Now a study in the journal Brain reveals differences in the sensory nerves that enter the spinal cords of men and women with neuropathic pain, which is persistent shooting or burning pain. The first such study in humans, it provides the most compelling evidence yet that we need different drugs for men and women.
“There’s a huge amount of suffering that’s happening that we could solve,” says Ted Price, professor of neuroscience at the University of Texas, Dallas, and an author of the Brain article. “As a field, it would be awesome to start having some success stories.”
Modern-day pain control is notoriously dismal. Our go-to medicines—opioids and anti-inflammatories—are just new versions of opium and willow bark, substances we’ve used for thousands of years. Although they are remarkably effective in relieving the sudden pain of a broken bone or pulled tooth, they don’t work as well for people with persistent pain that lasts three months or longer.

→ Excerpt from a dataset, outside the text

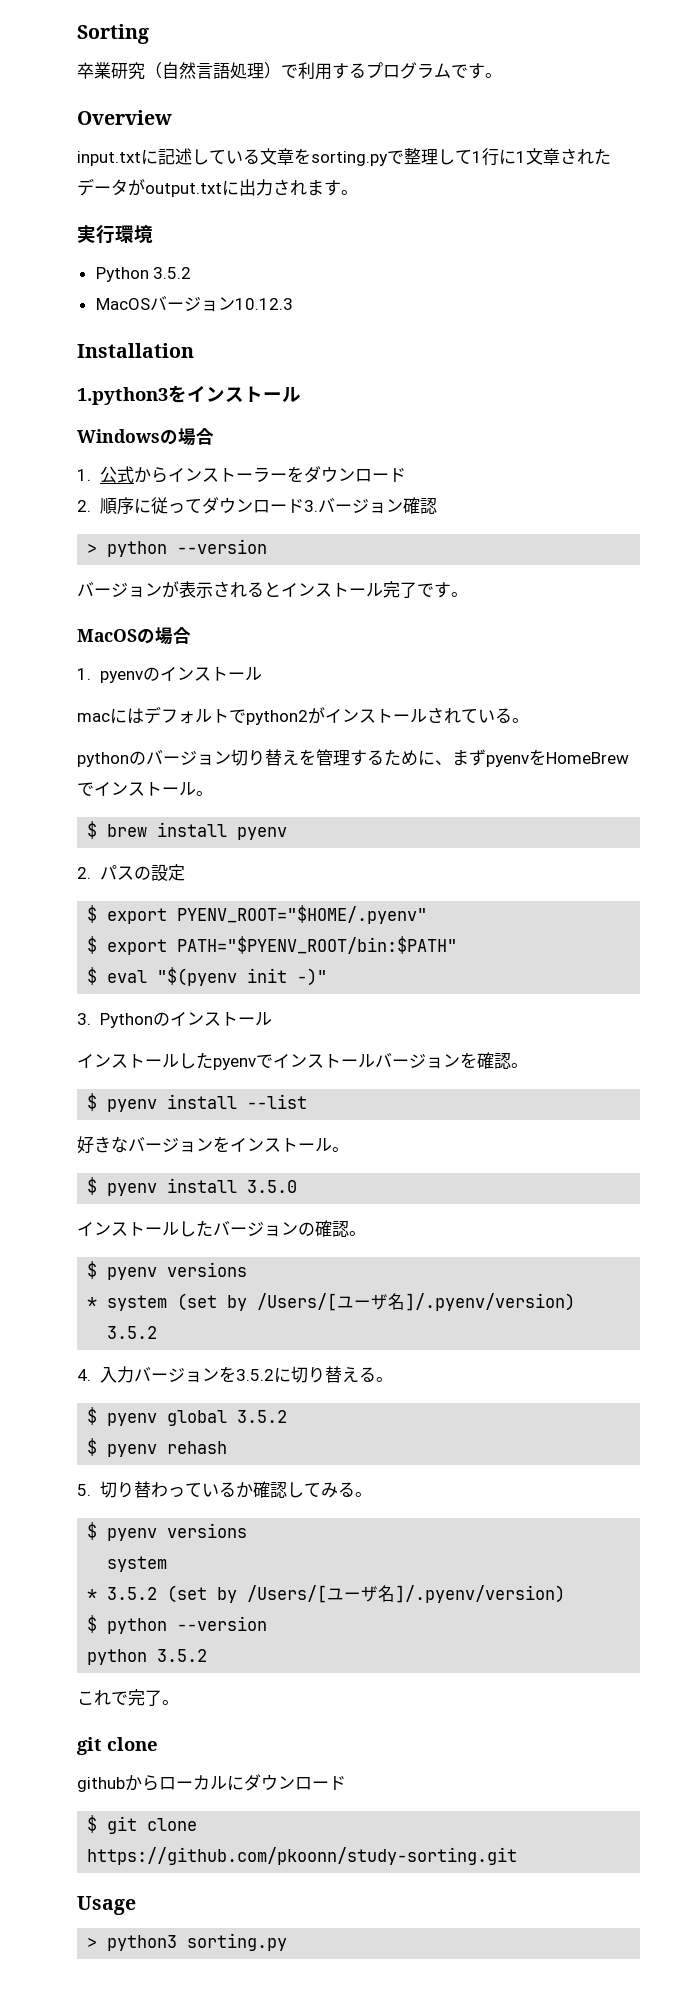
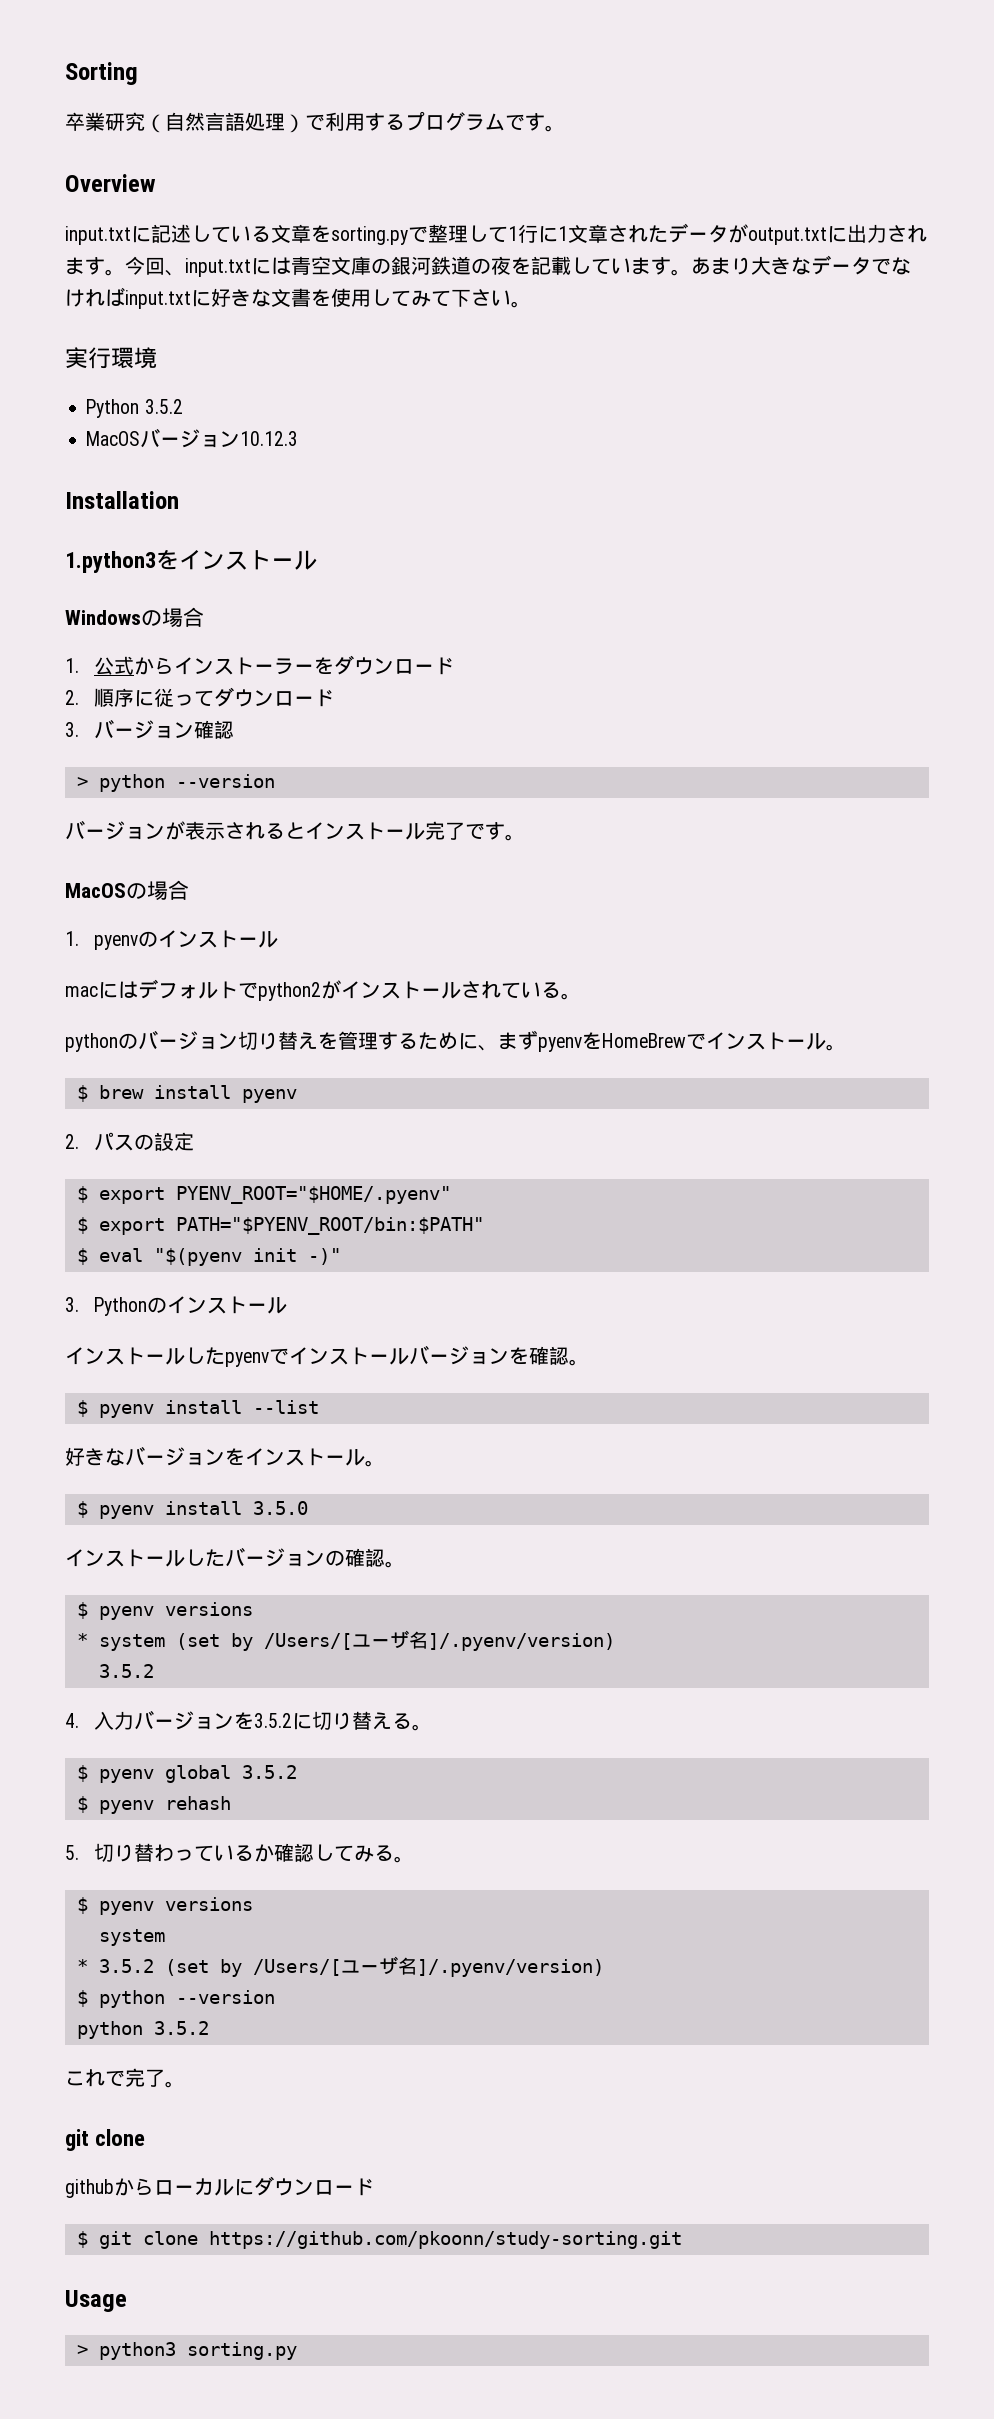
(358, 192) none -> [125,255,911,277] [65,287,531,309] 今回、input.txtには青空文庫の銀河鉄道の夜を記載しています。あまり大きなデータでなければinput.txtに好きな文書を使用してみて下さい。
(304, 506) none -> (335, 698) //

Some 50 million people struggle with pain most days or every day, and chronic pain is the leading cause of long-term disability in the United States. Women are more likely than men to have a chronic pain condition, such as arthritis, fibromyalgia, or migraines.
Meanwhile, pain medications are killing us. About 17,000 people die each year from prescribed opioids as clinicians write almost 200 million opioid prescriptions, or more than one for every two American adults.
The failure to include sex differences in the search for better pain relief stems in part from flawed but deep-seated beliefs. “[Medical researchers] made the assumption that men and women were absolutely identical in every respect, except their reproductive biology,” says Marianne Legato, a cardiologist who began sounding an alarm in the 1980s about differences in heart attack symptoms among women. She went on to pioneer a new field of gender-specific medicine.
The physiology of pain is just one of many ways that men and women differ, she says. But she isn’t surprised that no sex-specific medicines have emerged. The medical community—including pharmaceutical companies—didn’t appreciate the variation between men and women, including in their metabolisms, immune systems, and gene expression. “If there were differences in how their drugs worked between men and women, they didn’t want to hear about it,” she says.
The Brain study came about from a unique opportunity at M.D. Anderson Cancer Center in Houston. You can’t take a biopsy of spinal tissue, but researchers were able to study clusters of sensory neurons in eight women and 18 men who had spinal tumors removed. The analysis included sequencing RNA to determine which genes are active in the neural cells. They compared men and women who had a history of chronic neuropathic pain to those who didn’t. Their pain wasn’t caused by the tumors themselves. Some patients had nerve compression causing neuropathic pain, while others didn’t have neuropathic pain or chronic pain at all.
In men who did have neuropathic pain, macrophages—cells of the immune system—were most active. In women, neuropeptides, which are protein-like substances released by neurons, were prominent. “This represents the first direct human evidence that pain seems to be as sex-dependent in its underlying biology in humans as we have been suggesting for a while now, based on experiments in mice,” says Jeffrey Mogil, professor of pain studies at McGill University in Montreal and a leading researcher on sex differences in pain, who was not involved in the Brain study.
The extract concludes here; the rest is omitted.